La enmienda provocó una respuesta inmediata dentro de la coalición de gobierno. Representantes de partidos de izquierda, como Podemos y Alianza Verde, intentaron bloquear la iniciativa, pero los procedimientos parlamentarios lo impidieron. Al mismo tiempo, la coalición muestra signos de fractura: algunos insisten en mantener los acuerdos previos para el cierre escalonado de las nucleares, mientras que otros están dispuestos a escuchar a las compañías eléctricas si estas garantizan la seguridad y el suministro estable de energía.
La coalición al límite: aumentan las tensiones
La prórroga de la vida útil de las centrales nucleares se ha convertido en una verdadera prueba para la unidad del gobierno. Las fuerzas de izquierda rechazan rotundamente cualquier retraso, temiendo que se dé marcha atrás en los objetivos medioambientales. Sin embargo, un sector del PSOE, incluidos algunos líderes regionales, no descartan el diálogo si ayuda a evitar subidas en el precio de la luz y a conservar empleos en las zonas donde se ubican las plantas.
La postura de los partidos independientes, especialmente los catalanes, ha adquirido especial relevancia. Sus votos podrían ser decisivos en la votación final en el Congreso. Hasta ahora no han anunciado su posición, pero en el gobierno temen que el apoyo a la enmienda pueda provocar un cambio en toda la política energética del país.
Impacto en la energía y la economía
Retrasar el cierre de las centrales nucleares podría afectar seriamente los planes de transición hacia energías renovables. Por un lado, esto permitiría evitar escasez de electricidad y un aumento brusco en las tarifas.

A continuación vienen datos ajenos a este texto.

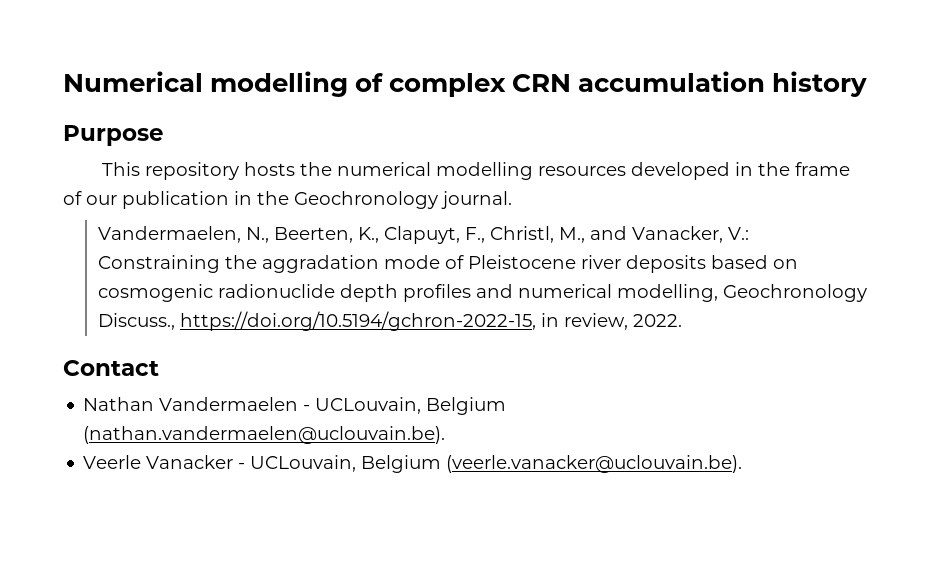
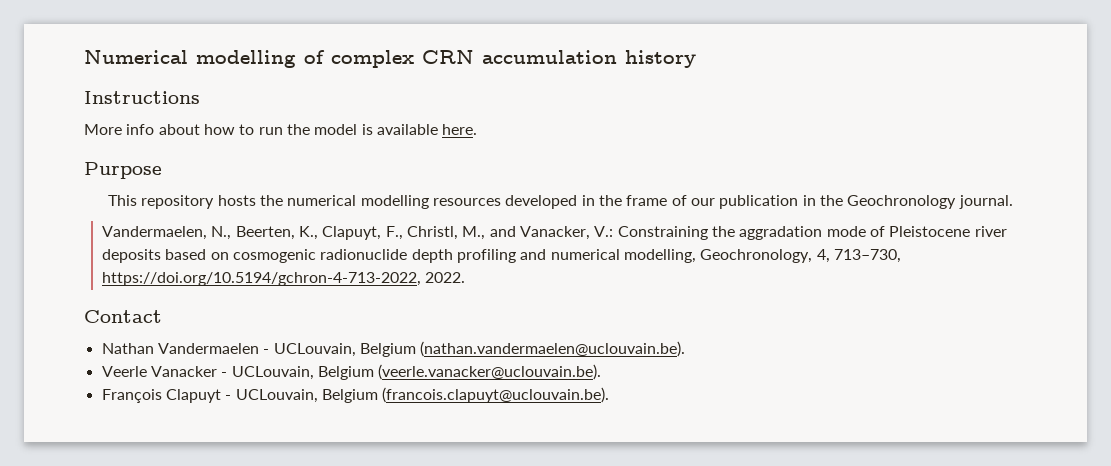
(868, 84) none -> [84,91,200,104] [84,124,478,135] // Instructions // More info about how to run the model is available here.
[402,284,471,302] profiles -> [457,249,517,263] profiling
[722,284,867,302] [97,311,628,331] Geochronology Discuss., https://doi.org/10.5194/gchron-2022-15, in review, -> [700,249,901,263] [102,272,422,286] Geochronology, 4, 713–730, https://doi.org/10.5194/gchron-4-713-2022,
(743, 464) none -> [101,387,610,403] // François Clapuyt - UCLouvain, Belgium (francois.clapuyt@uclouvain.be).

Por otro, podría frenar la inversión en tecnologías limpias y generar descontento entre los partidarios de la agenda verde.
En los próximos días se espera una dura batalla en el parlamento. La decisión final dependerá de si la coalición logra llegar a un acuerdo interno y convencer a los diputados independientes de apoyar o rechazar la enmienda polémica. En cualquier caso, el futuro de las nucleares en España vuelve a estar en el centro del debate político y la estrategia energética del país queda en entredicho.